▸ **Work instructions**: Please copy out the entries until you have copied the line that contains "row order: Id descending -> Id ascending", beginning with the first line.

▸ **Records drawn from a dataset**:
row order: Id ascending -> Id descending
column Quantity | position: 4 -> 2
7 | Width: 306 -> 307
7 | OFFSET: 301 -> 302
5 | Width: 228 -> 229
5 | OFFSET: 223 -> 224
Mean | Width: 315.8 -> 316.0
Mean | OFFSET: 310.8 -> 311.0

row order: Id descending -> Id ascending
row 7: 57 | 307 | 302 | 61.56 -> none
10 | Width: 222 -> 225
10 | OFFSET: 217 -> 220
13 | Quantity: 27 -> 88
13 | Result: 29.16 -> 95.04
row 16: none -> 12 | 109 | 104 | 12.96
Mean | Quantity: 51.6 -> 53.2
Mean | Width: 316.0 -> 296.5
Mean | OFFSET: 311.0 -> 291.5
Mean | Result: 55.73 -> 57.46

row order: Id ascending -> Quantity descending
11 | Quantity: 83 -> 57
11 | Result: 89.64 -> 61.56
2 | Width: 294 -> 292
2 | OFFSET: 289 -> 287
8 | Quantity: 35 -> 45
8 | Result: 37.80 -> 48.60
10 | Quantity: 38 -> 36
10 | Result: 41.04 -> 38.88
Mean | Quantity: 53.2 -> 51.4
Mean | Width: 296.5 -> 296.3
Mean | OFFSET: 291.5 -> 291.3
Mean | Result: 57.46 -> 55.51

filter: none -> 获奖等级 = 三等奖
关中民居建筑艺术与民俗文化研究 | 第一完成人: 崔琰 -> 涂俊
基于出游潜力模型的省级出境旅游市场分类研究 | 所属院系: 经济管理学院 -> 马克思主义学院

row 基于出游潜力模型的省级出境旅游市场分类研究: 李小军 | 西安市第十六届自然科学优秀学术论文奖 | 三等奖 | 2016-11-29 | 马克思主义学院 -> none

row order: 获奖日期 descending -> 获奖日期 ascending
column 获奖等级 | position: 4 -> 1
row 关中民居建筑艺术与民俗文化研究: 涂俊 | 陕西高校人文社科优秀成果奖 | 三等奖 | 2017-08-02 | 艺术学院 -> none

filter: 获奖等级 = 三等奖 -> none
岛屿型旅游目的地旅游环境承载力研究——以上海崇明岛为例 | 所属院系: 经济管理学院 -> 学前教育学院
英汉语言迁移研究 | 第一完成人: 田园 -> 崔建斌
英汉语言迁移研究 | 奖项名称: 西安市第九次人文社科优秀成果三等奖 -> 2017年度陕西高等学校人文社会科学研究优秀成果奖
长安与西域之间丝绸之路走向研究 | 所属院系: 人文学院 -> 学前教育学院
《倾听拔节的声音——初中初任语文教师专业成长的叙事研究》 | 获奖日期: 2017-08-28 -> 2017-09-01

▸ **Task answer**:
row order: Id ascending -> Id descending
column Quantity | position: 4 -> 2
7 | Width: 306 -> 307
7 | OFFSET: 301 -> 302
5 | Width: 228 -> 229
5 | OFFSET: 223 -> 224
Mean | Width: 315.8 -> 316.0
Mean | OFFSET: 310.8 -> 311.0

row order: Id descending -> Id ascending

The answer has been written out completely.